Kürzlich hat der Prinz er von einem Krieg gegen Teheran gesprochen

Zudem folgen nicht alle arabischen Staaten der Führung des saudischen Prinzen. Katar pflegt gute Beziehungen zum Iran und zur Muslim-Bruderschaft und wird deshalb seit dem vergangenen Jahr von Saudi-Arabien und drei gleichgesinnten Staaten mit Sanktionen belegt, die auch die Schließung der Grenzen umfassen. Unterstützung findet Katar in Teheran und Ankara.

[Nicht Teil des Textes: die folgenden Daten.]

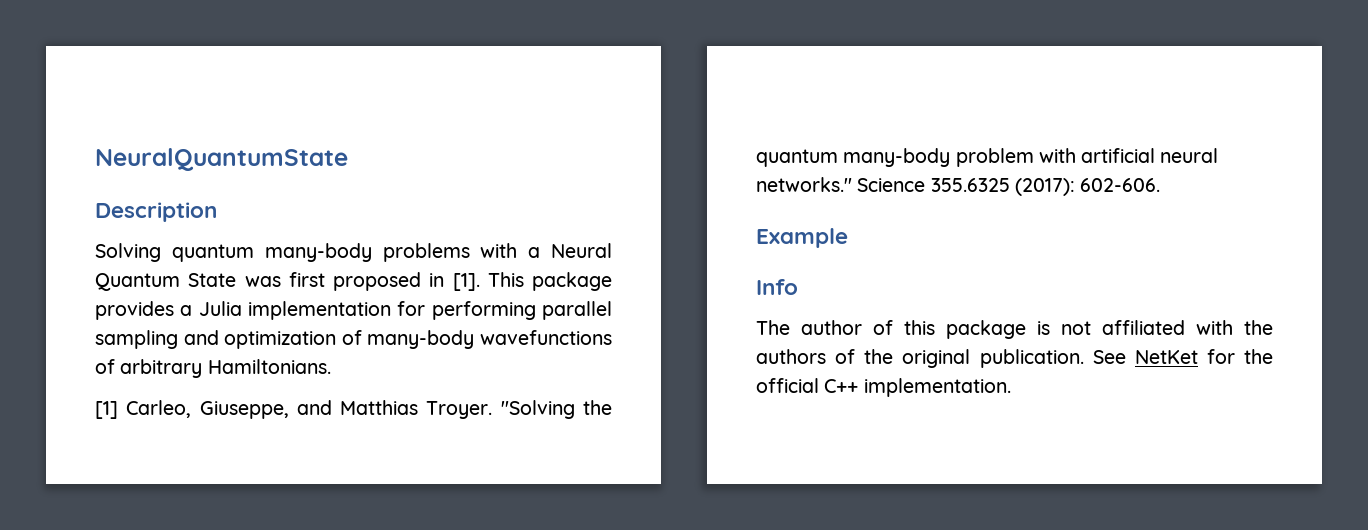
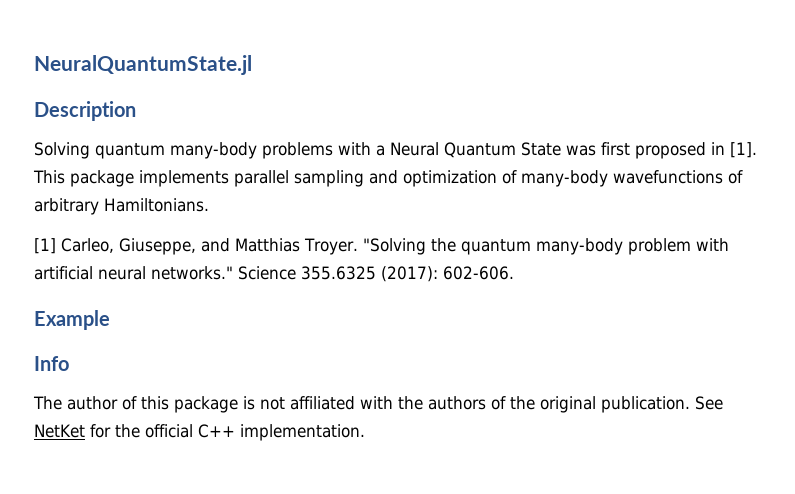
- NeuralQuantumState
+ NeuralQuantumState.jl
- This package provides a Julia implementation for performing parallel sampling and optimization of many-body wavefunctions of arbitrary Hamiltonians.
+ This package implements parallel sampling and optimization of many-body wavefunctions of arbitrary Hamiltonians.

Zudem ist keineswegs gewiss, dass MBS sein Reformprojekt erfolgreich abschließen und Saudi-Arabien modernisieren kann. Sollten konservative Gegner des Prinzen in Riad die Oberhand gewinnen, dürfte aus der Anerkennung Israels und der neuen Allianz nichts werden. Potenziell am folgenschwersten ist die Grundvorstellung Salmans von einem epischen und unausweichlichen Machtkampf mit dem Iran. Kürzlich hatte er von einem Krieg gegen Teheran in den kommenden Jahren gesprochen. Verständnis für die Sorgen der Iraner, die sich von Feinden umringt sehen, ist bei ihm nicht zu erkennen. MBS schickt sich an, den Nahen Osten aufzumischen – doch ob er der Region den Frieden bringt, steht auf einem ganz anderen Blatt.